Wisława Szymborska

…polonesa, Prêmio Nobel de Literatura (1996). A poeta, ensaísta e tradutora tem a modéstia proveniente da grandeza e competência. Certa vez, quando lhe perguntaram a razão de publicar tão pouco, respondeu:

Porque tenho uma lata de lixo em casa.

Considerava-se simplesmente uma mulher que escrevia versos; uma vez, ao ver uma enorme fila de pessoas aguardando o lançamento de seu livro, disse: “toda essa gente deve estar indo assistir a um jogo de futebol”. Ficou desesperada, quando recebeu o Nobel, ao enfrentar filmagens, convites, entrevistas de várias partes do mundo, impossibilitando-a de exercer o seu ofício. Levou quase 6 anos para se recuperar do susto do Nobel… o grande José Saramago também se queixou deste “mal”! 🙂

Como às vezes acontece, os grandes não são bem reconhecidos na terra natal. No caso de Wisława (pronuncia-se “vissuava”) católicos poloneses da direita não se esqueceram da homenagem que a jovem escritora fizera aos líderes comunistas Stalin e Lenin. Contudo, Wisława não se curvou às críticas, tornando-se importante ativista em prol da liberdade política e de expressão. Irrespondível a sua declaração ao receber o Prêmio Goethe na Alemanha:

Minha adesão aos ideais socialistas fez parte da minha geração pós-guerra, que acreditou na Utopia.
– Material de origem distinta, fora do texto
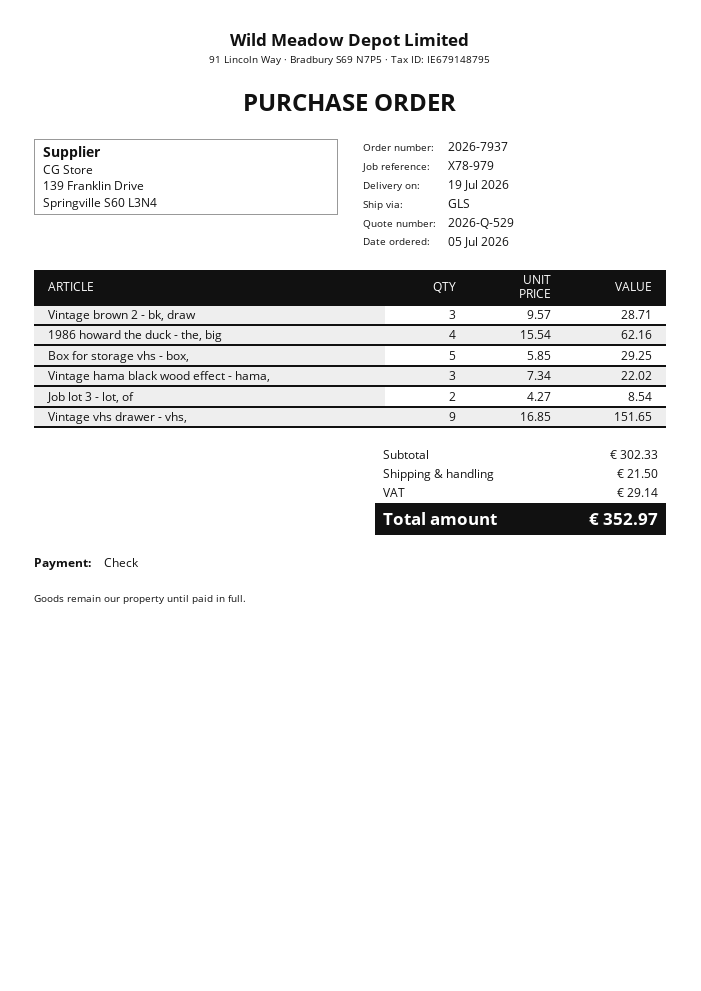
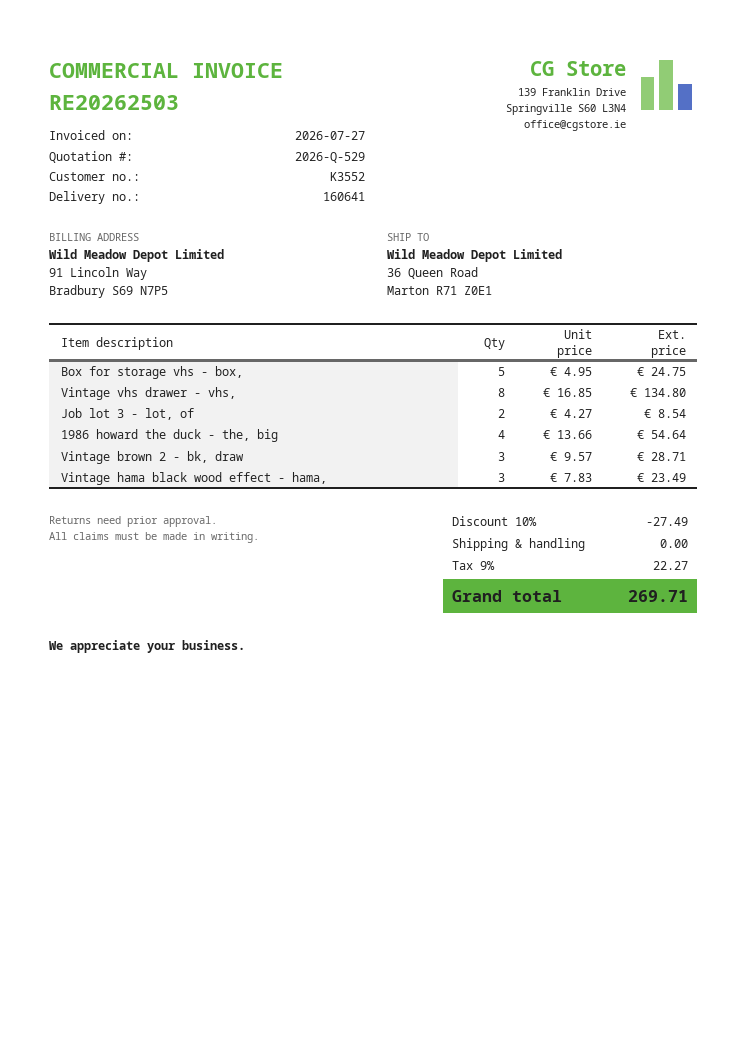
1986 howard the duck - the, big: 4 x 15.54 = 62.16 -> 4 x 13.66 = 54.64
Box for storage vhs - box,: 5 x 5.85 = 29.25 -> 5 x 4.95 = 24.75
Vintage hama black wood effect - hama,: 3 x 7.34 = 22.02 -> 3 x 7.83 = 23.49
Vintage vhs drawer - vhs,: 9 x 16.85 = 151.65 -> 8 x 16.85 = 134.80
discount: none -> 10% = 27.49
shipping: 21.50 -> 0.00
tax: 29.14 -> 22.27
total: 352.97 -> 269.71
Fazendo um parênteses: aqui no Brasil, quando o Partido dos Trabalhadores apresentou um programa “democrático e limpo”, uma grande parte de nós acreditou, também, na Utopia.
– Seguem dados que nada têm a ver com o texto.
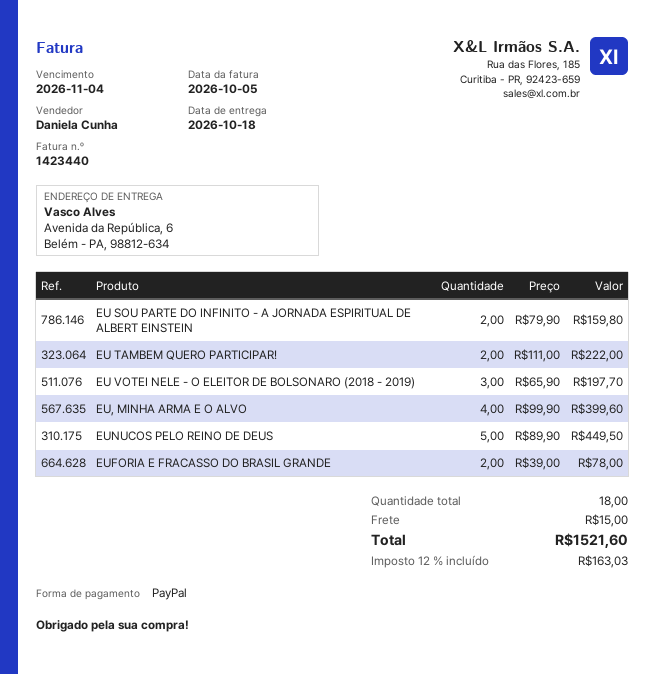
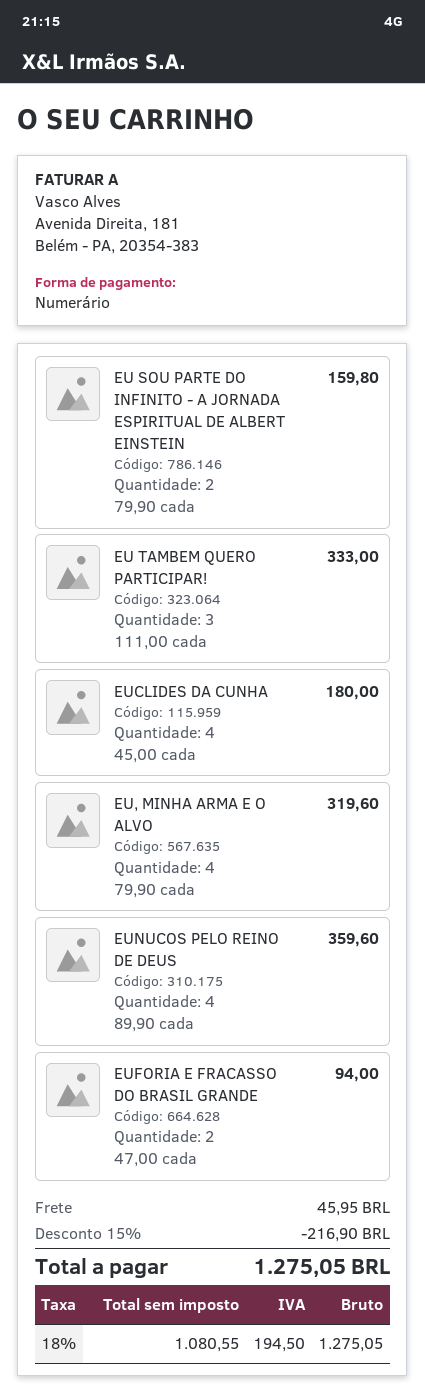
payment method: PayPal -> cash
EU TAMBEM QUERO PARTICIPAR!: 2 x 111.00 = 222.00 -> 3 x 111.00 = 333.00
EU VOTEI NELE - O ELEITOR DE BOLSONARO (2018 - 2019): 3 x 65.90 = 197.70 -> none
EU, MINHA ARMA E O ALVO: 4 x 99.90 = 399.60 -> 4 x 79.90 = 319.60
EUNUCOS PELO REINO DE DEUS: 5 x 89.90 = 449.50 -> 4 x 89.90 = 359.60
EUFORIA E FRACASSO DO BRASIL GRANDE: 2 x 39.00 = 78.00 -> 2 x 47.00 = 94.00
EUCLIDES DA CUNHA: none -> 4 x 45.00 = 180.00
discount: none -> 15% = 216.90
shipping: 15.00 -> 45.95
tax: 12% = 163.03 -> 18% = 194.50
total: 1521.60 -> 1275.05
Enviou para o seu editor alguns poemas em janeiro de 2012 com o título “Chega”. Veio a falecer logo depois, em 1º de fevereiro do mesmo ano. Possuía, sim, uma veia de fina ironia e humor. Gostava, ainda, de Ella Fitzgerald e de rifar entre os amigos os presentes “kitsch” recebidos às dúzias! Casou-se com um poeta, separou-se, embora tenham continuado amigos. Amou um outro escritor, cuja morte inspirou o poema “Kot w pustym mieszkaniu“:

Gato num apartamento vazio

Morrer – isso não se faz a um gato.
Pois o que há de fazer um gato
num apartamento vazio.
Trepar pelas paredes.
Esfregar-se nos móveis.
Nada aqui parece mudado,
e no entanto algo mudou.
Nada parece mexido,
e no entanto está diferente.
E à noite a lâmpada já não se acende.

Ouvem-se passos na escada,
mas não são aqueles.
A mão que põe o peixe no pratinho,
também já não é a mesma.

Algo aqui não começa
na hora costumeira.
Algo não acontece
como deve.
Alguém esteve aqui e esteve,
e de repente desapareceu
e teima em não aparecer.

Cada armário foi vasculhado.
As prateleiras percorridas.
Explorações sobre o tapete nada mostraram.
Até uma regra foi quebrada
e os papéis remexidos.
Que mais se pode fazer.
Dormir e esperar.

Espera só ele voltar,
espera ele aparecer.
Vai aprender,
que isso não se faz a um gato.
Para junto dele
como quem não quer nada,
devagarinho,
sobre patas muito ofendidas.
E nada de pular miar no princípio.

(do livro Poemas. Seleção, tradução e prefácio de Regina Przybycień. Companhia das Letras, 2011)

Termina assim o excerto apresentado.